Lorsque j’ai observé ce soleil se coucher, je me suis dit qu’il était temps de laisser aller, de tourner la page, encore une fois. L’horizon se vide de ses couleurs, le jour se coupe et me voilà, à nouveau seule.
Je pensais que le vent emporterait ton absence. Je pensais qu’il prendrait avec lui tous nos silences.
Je suis restée là, face à cette descente, en me demandant s’il serait possible que le soleil change d’avis, qu’il revienne et nous permette d’être ce que nous n’avons jamais été.
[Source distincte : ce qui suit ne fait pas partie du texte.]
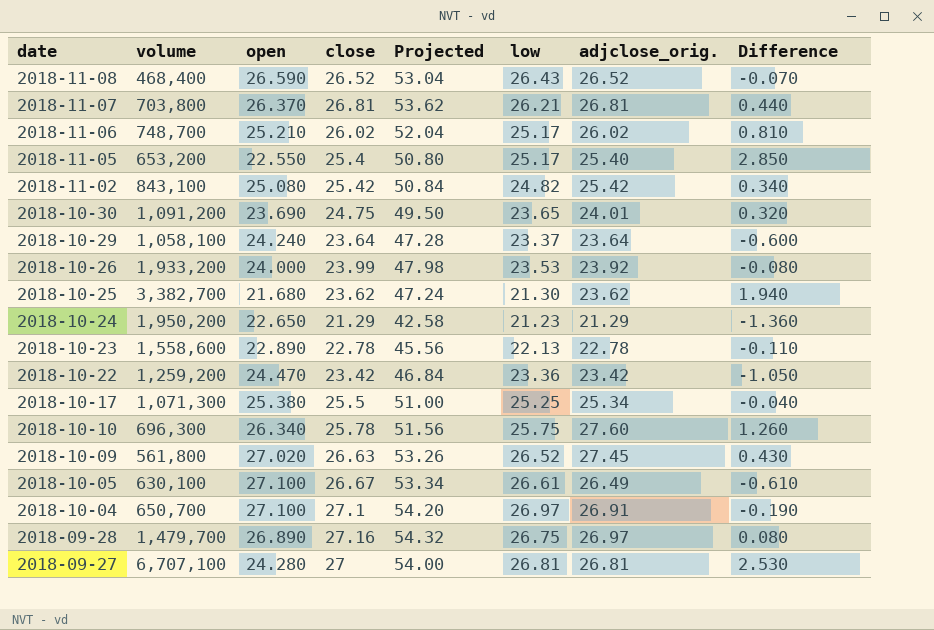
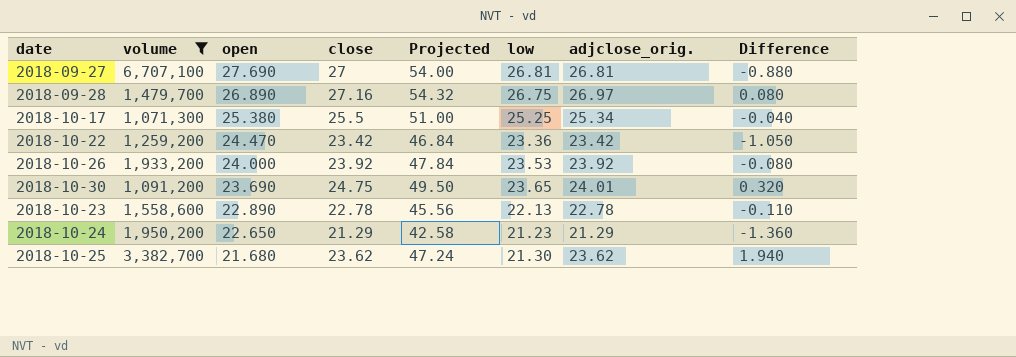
filter: none -> volume >= 1,071,300
row order: date descending -> open descending
2018-09-27 | open: 24.280 -> 27.690
2018-09-27 | Difference: 2.530 -> -0.880
2018-10-26 | close: 23.99 -> 23.92
2018-10-26 | Projected: 47.98 -> 47.84

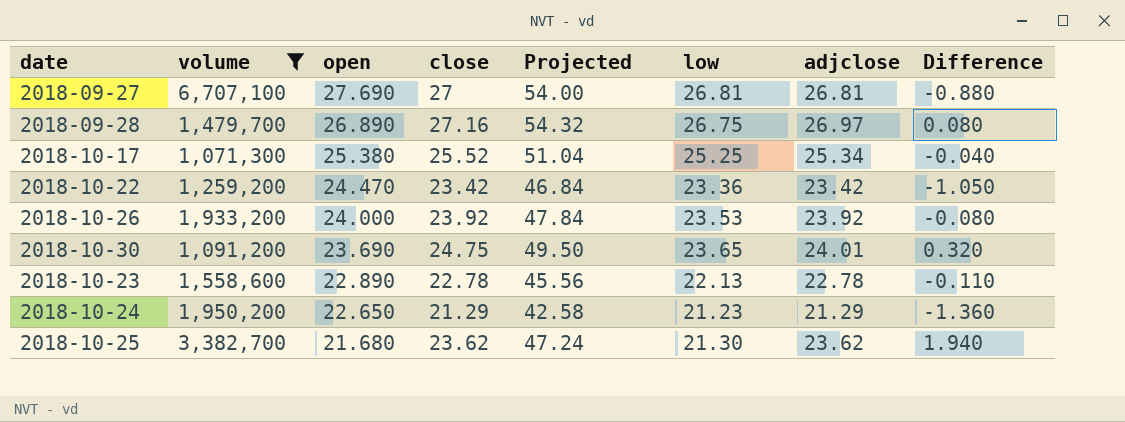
column name: adjclose_orig. -> adjclose
2018-10-17 | close: 25.5 -> 25.52
2018-10-17 | Projected: 51.00 -> 51.04

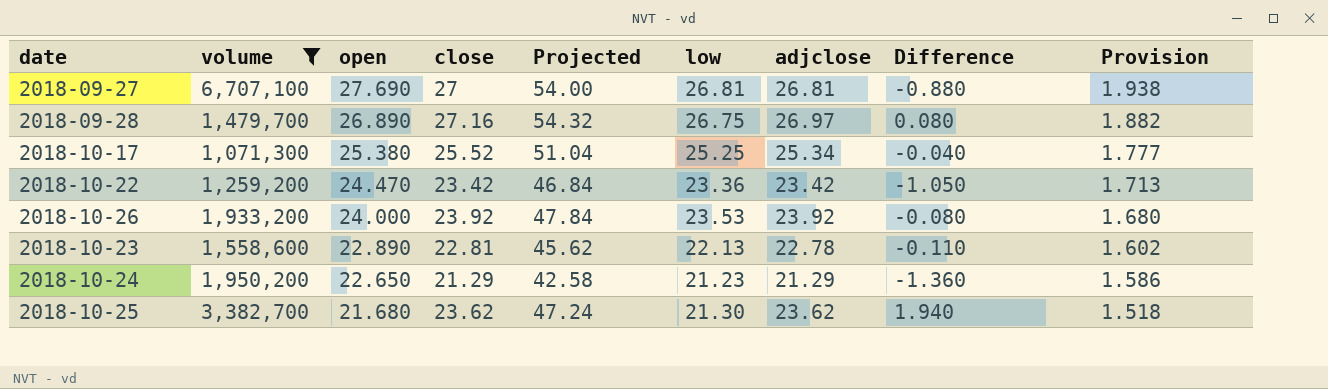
column Provision | formula: none -> [open] * 0.07
row 2018-10-30: 1,091,200 | 23.690 | 24.75 | 49.50 | 23.65 | 24.01 | 0.320 -> none
2018-10-23 | close: 22.78 -> 22.81
2018-10-23 | Projected: 45.56 -> 45.62

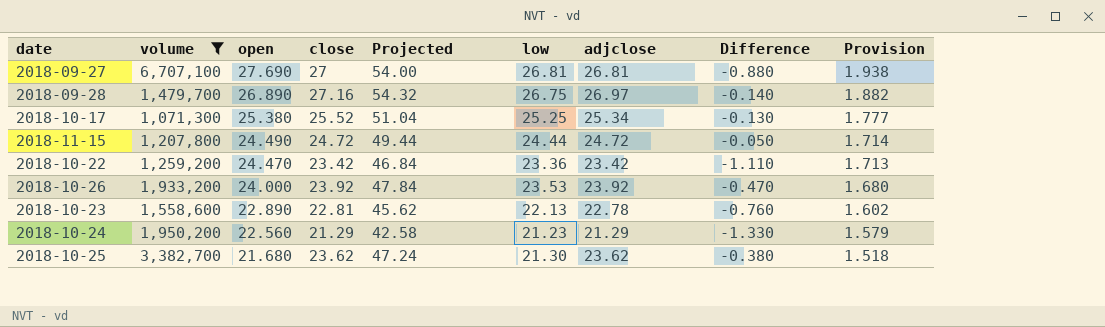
column Difference | formula: [adjclose] - [open] -> [low] - [open]
row 2018-11-15: none -> 1,207,800 | 24.490 | 24.72 | 49.44 | 24.44 | 24.72 | -0.050 | 1.714
2018-10-24 | open: 22.650 -> 22.560
2018-10-24 | Provision: 1.586 -> 1.579

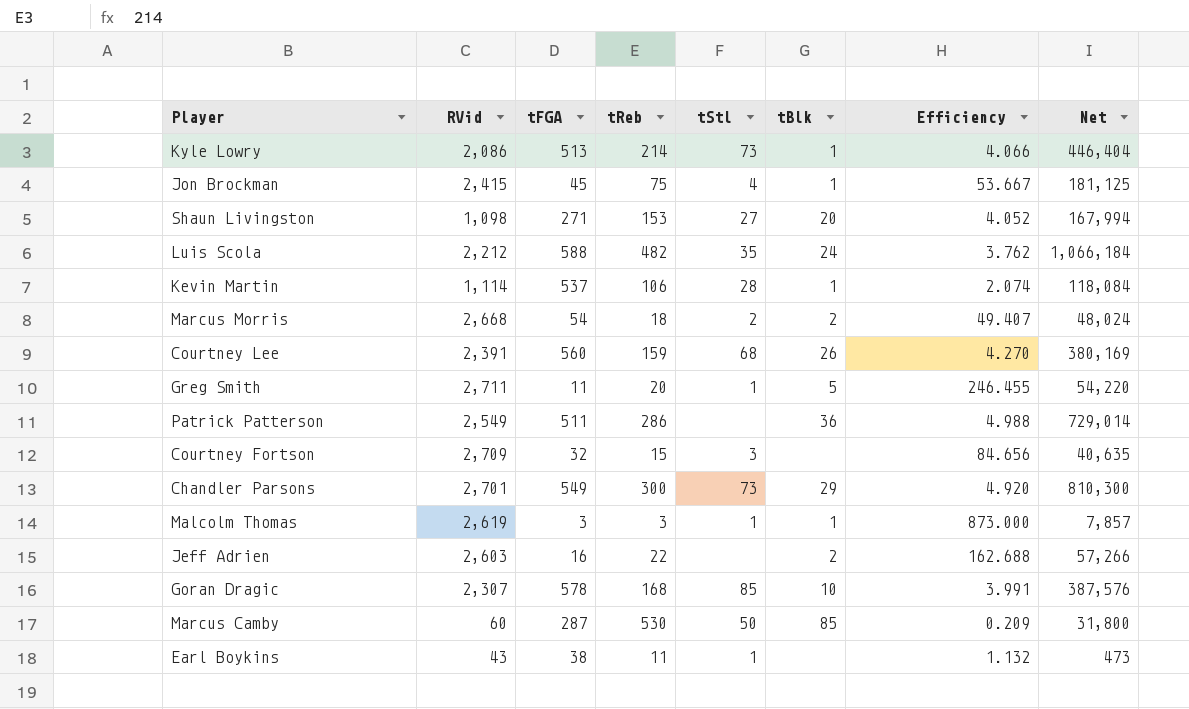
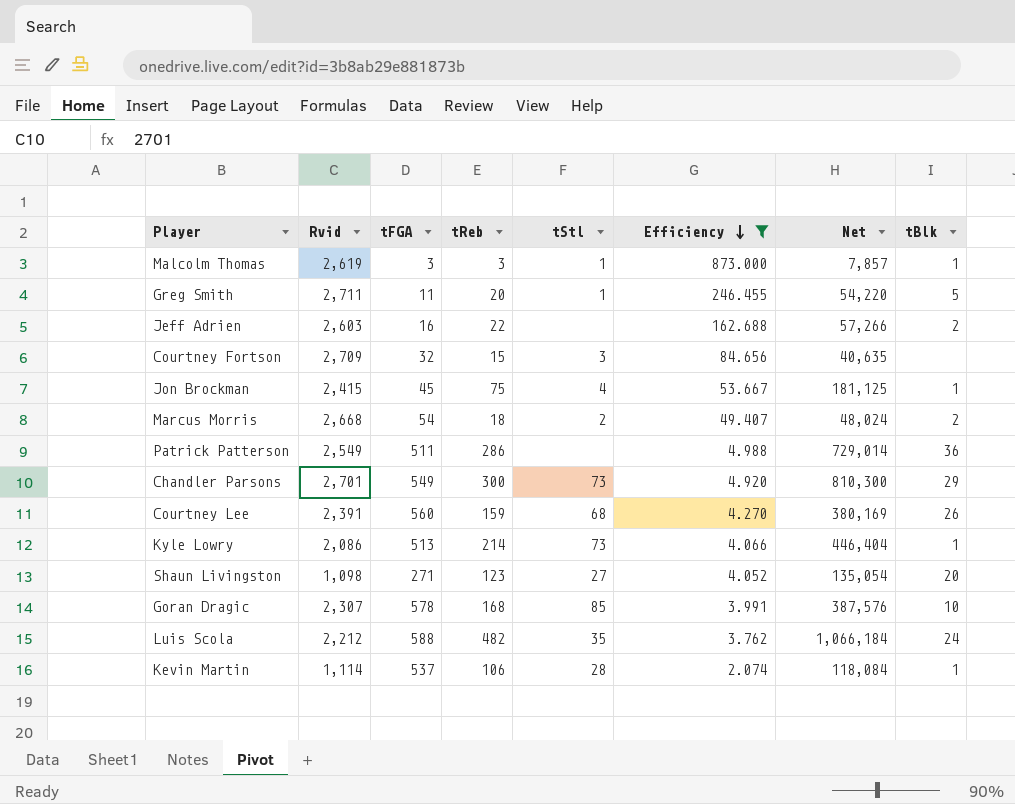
filter: none -> Efficiency >= 2.074
row order: none -> Efficiency descending
column name: RVid -> Rvid
column tBlk | position: 6 -> 8
Shaun Livingston | tReb: 153 -> 123
Shaun Livingston | Net: 167,994 -> 135,054

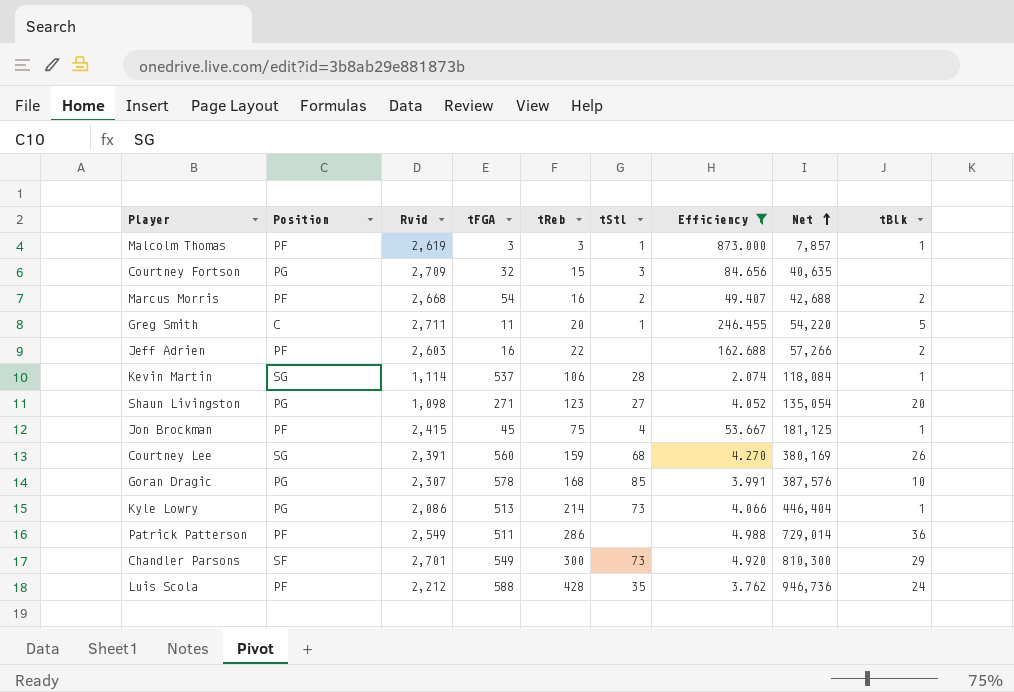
row order: Efficiency descending -> Net ascending
column Position | position: none -> 2
Marcus Morris | tReb: 18 -> 16
Marcus Morris | Net: 48,024 -> 42,688
Luis Scola | tReb: 482 -> 428
Luis Scola | Net: 1,066,184 -> 946,736

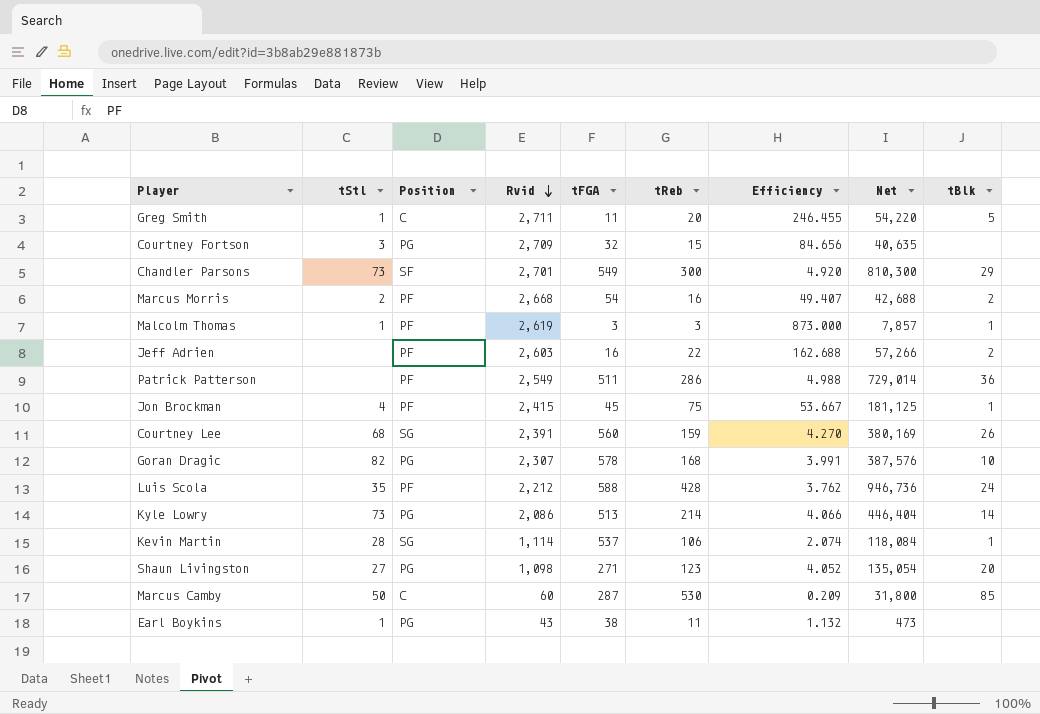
filter: Efficiency >= 2.074 -> none
row order: Net ascending -> Rvid descending
column tStl | position: 6 -> 2
Goran Dragic | tStl: 85 -> 82
Kyle Lowry | tBlk: 1 -> 14

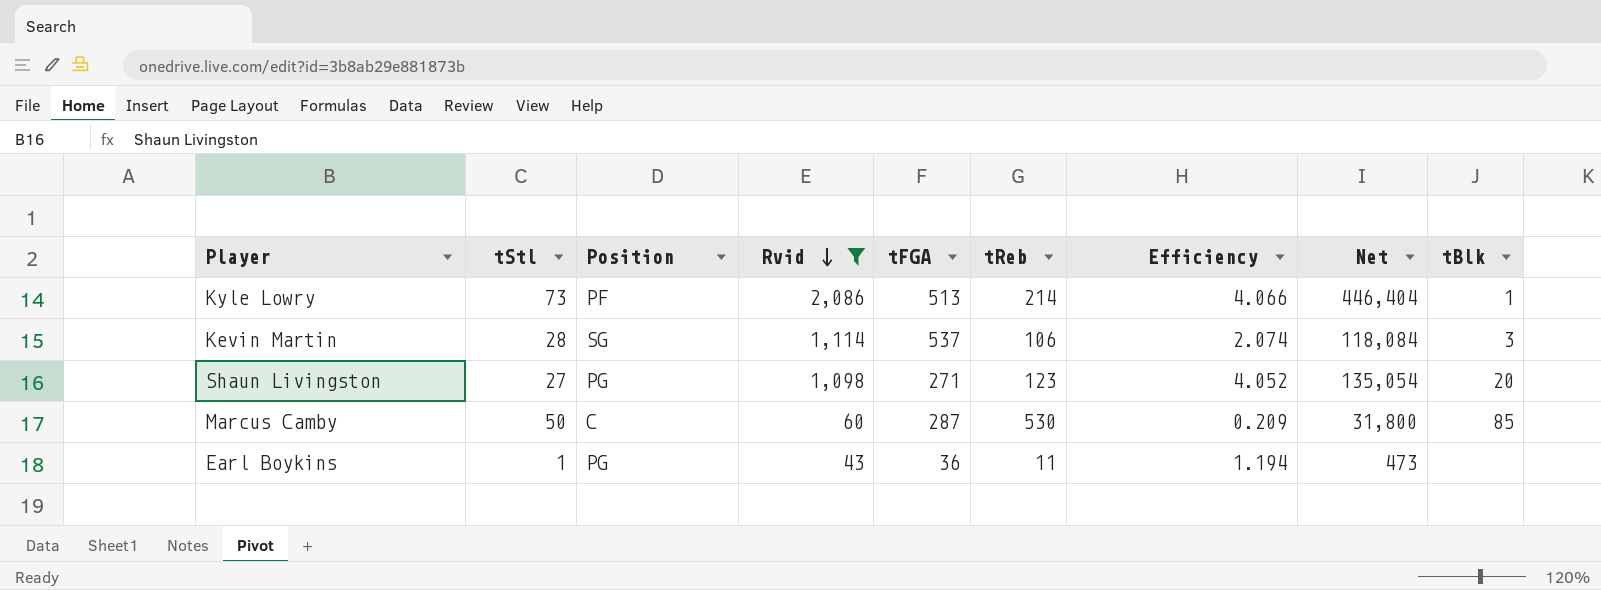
filter: none -> Rvid <= 2,086
Kyle Lowry | Position: PG -> PF
Kyle Lowry | tBlk: 14 -> 1
Kevin Martin | tBlk: 1 -> 3
Earl Boykins | tFGA: 38 -> 36
Earl Boykins | Efficiency: 1.132 -> 1.194

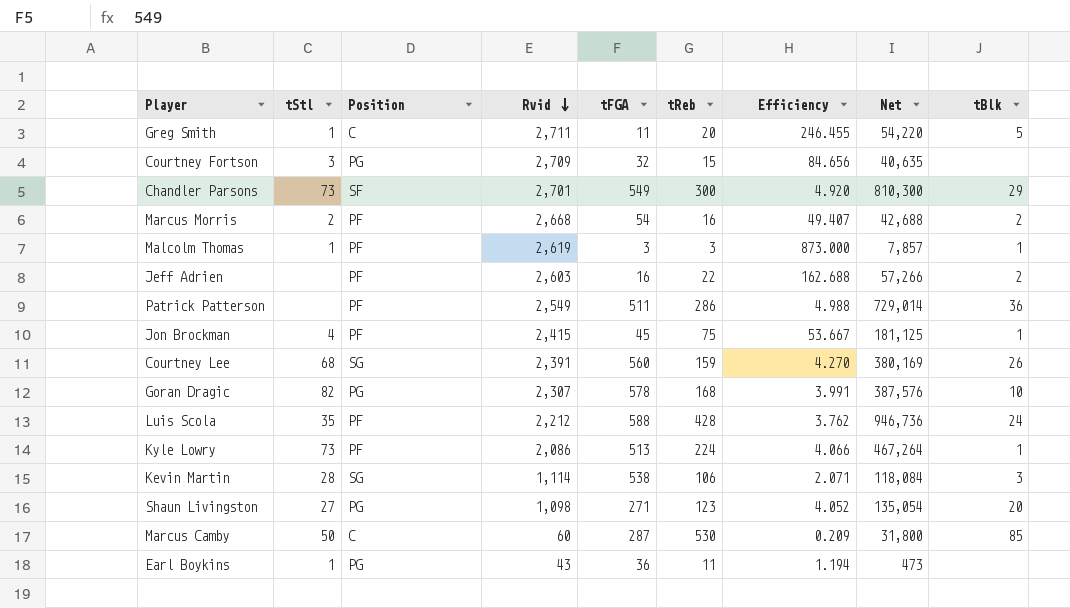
filter: Rvid <= 2,086 -> none
Kyle Lowry | tReb: 214 -> 224
Kyle Lowry | Net: 446,404 -> 467,264
Kevin Martin | tFGA: 537 -> 538
Kevin Martin | Efficiency: 2.074 -> 2.071

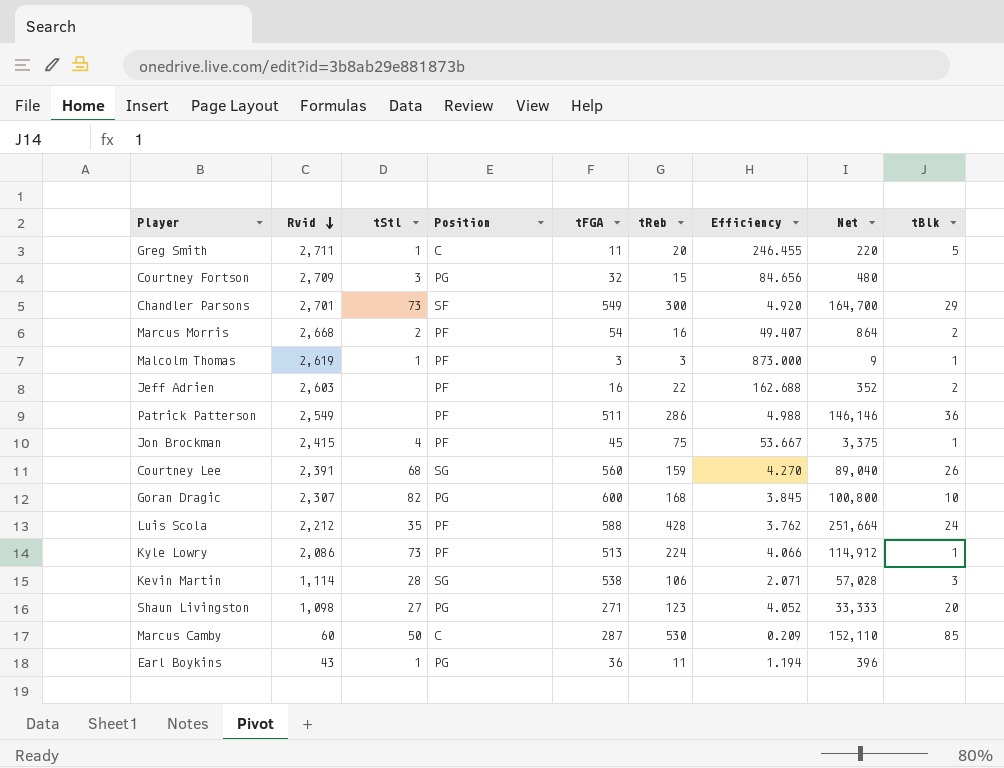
column Rvid | position: 4 -> 2
column Net | formula: [Rvid] * [tReb] -> [tFGA] * [tReb]
Goran Dragic | tFGA: 578 -> 600
Goran Dragic | Efficiency: 3.991 -> 3.845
Mais je ne peux retenir le jour, je ne peux l’empêcher de se terminer, je ne peux le dissuader d’écrire un nouveau chapitre à chaque aube.
Je l’ai regardé disparaître et je me suis demandé où tu étais, à quoi tu pensais, et si, comme moi, tu ressentais cette ombre tout près de toi. Je crois que quoi que je fasse, où que je sois, une part de toi marchera avec moi.
J’aperçois le vide qui fait écho à celui qui se trouve dans ma poitrine.
Peut-on réellement dire au revoir à ce qu’on ne veut pas quitter ?
Cette falaise n’a rien effacé, le soleil n’a rien emporté. Notre paysage n’est plus qu’une sorte de noirceur intérieure, vaste et triste.
Je suis restée encore un peu là, à regarder la nuit engloutir les dernières braises du ciel. C’était beau. C’était insoutenable.